PROBLEM: In the entries below, count each line where "none" appears. Give the total and nothing more.

(Items listed in a dataset)

--------------------------------

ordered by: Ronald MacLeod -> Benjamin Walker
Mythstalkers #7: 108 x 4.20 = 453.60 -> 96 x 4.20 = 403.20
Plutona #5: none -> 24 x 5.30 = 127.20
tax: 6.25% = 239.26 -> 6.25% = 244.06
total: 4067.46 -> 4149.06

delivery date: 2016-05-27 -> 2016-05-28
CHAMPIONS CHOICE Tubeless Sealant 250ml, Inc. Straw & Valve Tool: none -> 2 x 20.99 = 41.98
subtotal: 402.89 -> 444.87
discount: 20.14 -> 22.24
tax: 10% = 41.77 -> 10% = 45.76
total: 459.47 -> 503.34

--------------------------------

WRITTEN RESPONSE: 2